A troubling story out of Vermont suggests a dangerous new front is opening up in the war on Zionism in the West.
The coordinated and well-funded attempt to make “Zionism” a dirty word isn’t new, of course. Neither is the fact that this particular line of propaganda affects the Diaspora in entirely different ways than it impacts Israelis. After all, BDS is just a modern reincarnation of the anti-Jewish boycott, and such boycotts have always been used to signal to the rest of the population that Jews are to be excluded and isolated by the force of law. Meanwhile, the actual effect of such campaigns on Israel’s economic standing is approximately nil.
But what is starting to look like a hate-crimes hoax in Vermont is being used to further increase the ways anti-Zionism seeks to divide the Jewish world against itself and society against the Jews.
The investigative journalist David Collier and anti-Semitism researcher Rachel Feldman have put together a timeline of how politicians and activists manipulated the narrative around a violent crime in a way that ensured Jews—who played no part in the incident whatsoever—would be scapegoated.

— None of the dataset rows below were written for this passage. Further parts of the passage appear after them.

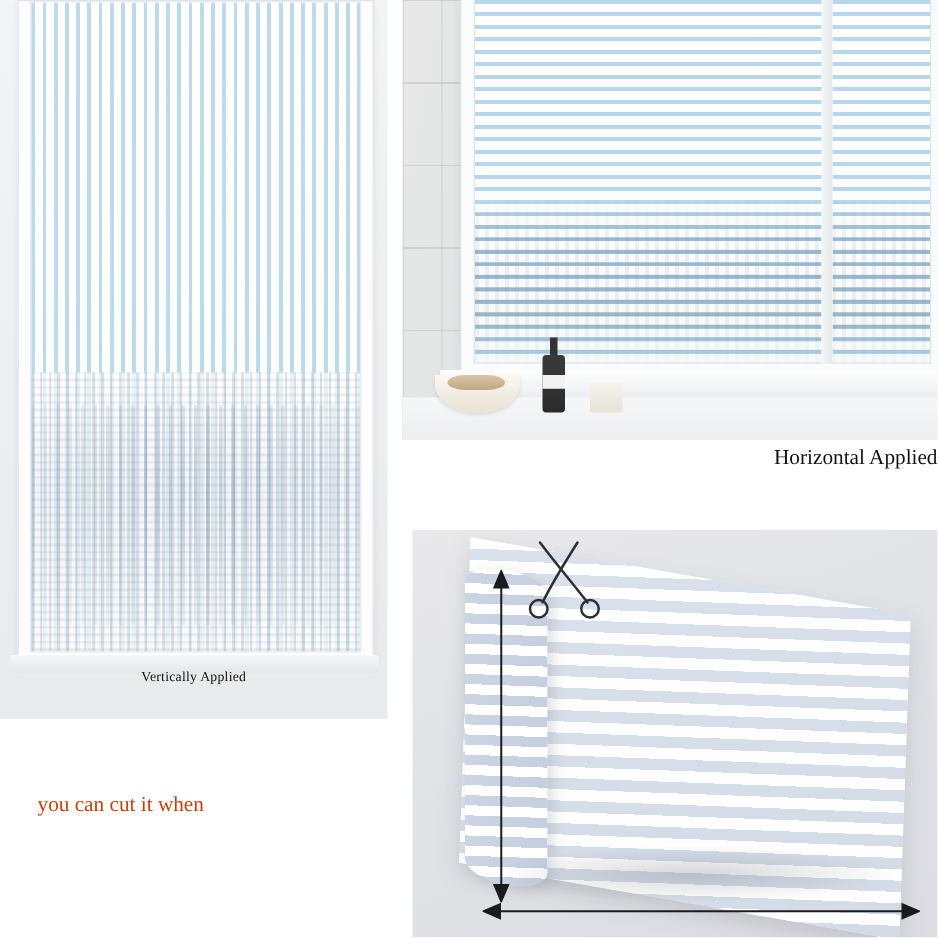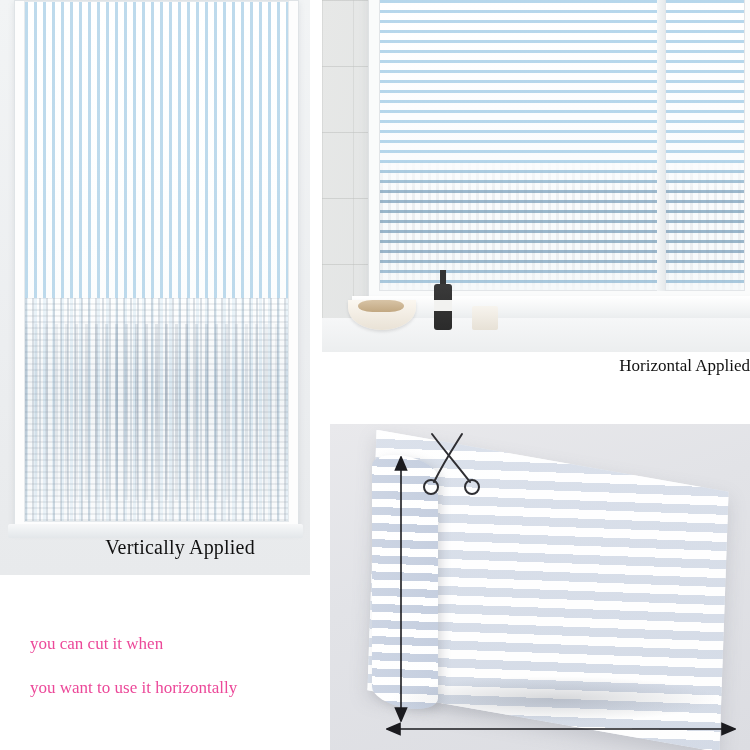--- a/index.html
+++ b/index.html
@@ -119,10 +119,9 @@
     top: 536px;
     width: 310px;
     text-align: center;
-    font-size: 20px;
+    font-size: 11px;
     color: #111111;
     letter-spacing: 0.2px;
-    margin-left: 25px;
   }
 
   

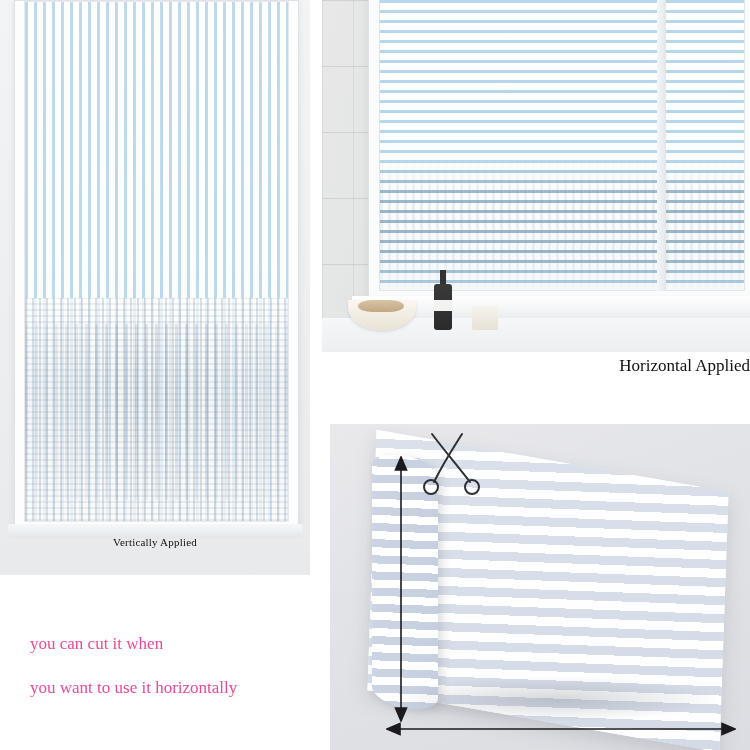--- a/index.html
+++ b/index.html
@@ -349,7 +349,7 @@
     left: 30px;
     top: 622px;
     width: 290px;
-    color: #ec4899;
+    color: #c2410c;
     font-size: 17px;
     line-height: 44px;
   }

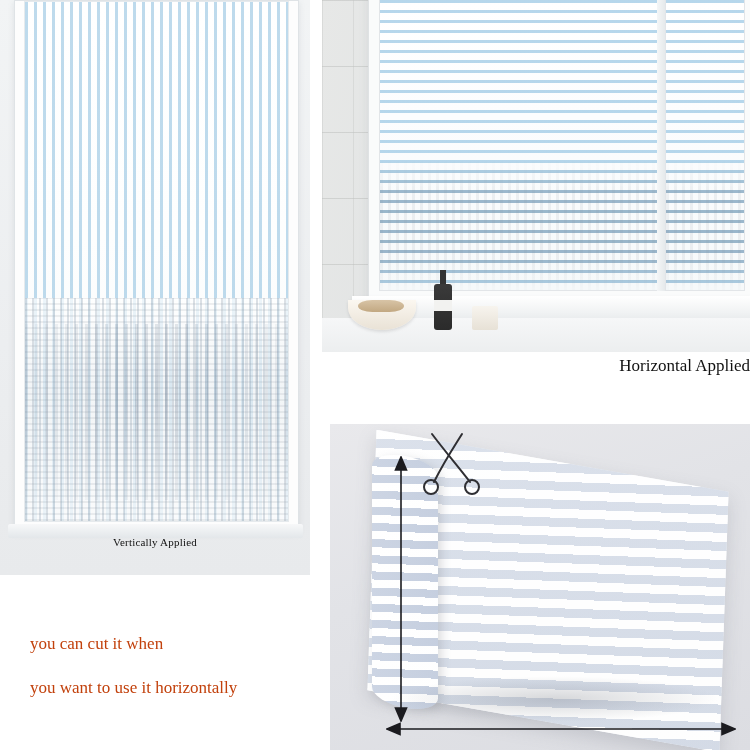--- a/index.html
+++ b/index.html
@@ -433,7 +433,6 @@
 
   <div class="caption-block">
     <span class="caption-line">you can cut it when</span>
-    <span class="caption-line">you want to use it horizontally</span>
   </div>
 
 </div>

In late November 2023 three college students, two of them wearing keffiyehs, were shot in Burlington. All three survived, though one reportedly was paralyzed.
Collier and Feldman detail what happened next. The local pro-Palestinian organization held a rally for the victims. Although no evidence had emerged that the crime was motivated by anti-Palestinian enmity, a Students for Justice in Palestine-affiliated speaker called the shooting “a crime of unspeakable racist hatred, a crime borne out of white supremacy, out of fascist, genocidal malice, a crime borne out of Zionism.”
Local media reported from the rally that this same speaker “specifically criticized leaders of Jewish and pro-Israel student groups on campus, referring to them as ‘shameless monsters who enabled this.’” The crowd chanted “From the river to the sea, Palestine will be free,” the famous call to ethnically cleanse the Middle East of Jews.
One progressive writer called for Burlington to “make the streets unsafe for Zionist lynchers.”
The police then made an arrest that undermined the “hate crime” narrative and, as the investigation continued, it became clear that there was no connection to any Jewish or Zionist groups. Soon the suspect’s pro-Hamas and anti-Israel social media postings came to light. The politicized use of the attempted murders became clear: as throughout history, local Jews were being scapegoated for a crime at a time of exploding anti-Semitic violence.
Yet just a few weeks ago, the Vermont congressional delegation continued pushing the original narrative. Sens. Bernie Sanders and Pete Welch introduced a Senate resolution claiming the young men “were attacked simply for wearing a scarf using a traditional Palestinian pattern.”
Although the anti-Semitic nature of this narrative is unambiguous—calls to “make the streets unsafe” for Jews spare us any concern that we might be over-interpreting events—there is more going on here.
Zionism is at its core a simple belief in Jewish rights in Israel. Much of the time when pro-Palestinian activists in the West use the word Zionist, they mean “Jew.” But when they attack “Zionism” as a concept, they are making a political and ideological statement about coexistence. Anti-Zionists believe that rights are zero-sum, that Arabs in the historical Land of Israel cannot be free unless the Jews there are unfree.
Similarly, they believe that the safety and security of Palestinians must come at the expense of the safety and security of Jews. Outside of Israel, this includes Zionists—people who support or advocate for equal rights for Jews in their homeland. Anti-Zionism has become a totalizing worldview, an ideology of far greater expanse and application than Zionism itself ever was.
Anti-Zionism is an all-encompassing ideology now. It requires no association with the land of Zion. Anti-Zionism, like ISIS’s infamous “jihad in place” strategy, is about hating Jews and punishing their supporters wherever you happen to be. Think global, act local.
This is why we are seeing the founding of explicitly anti-Zionist political parties in Western Europe, of all places. And it’s why anti-Zionism has swallowed anti-colonialism as a discipline on campus. It’s why we’re even seeing the advent of anti-Zionist coffee shops. Opposition to equal rights for Jews is becoming a lifestyle for a growing number of Westerners. Now there is really no limit to what you can blame on the Jews.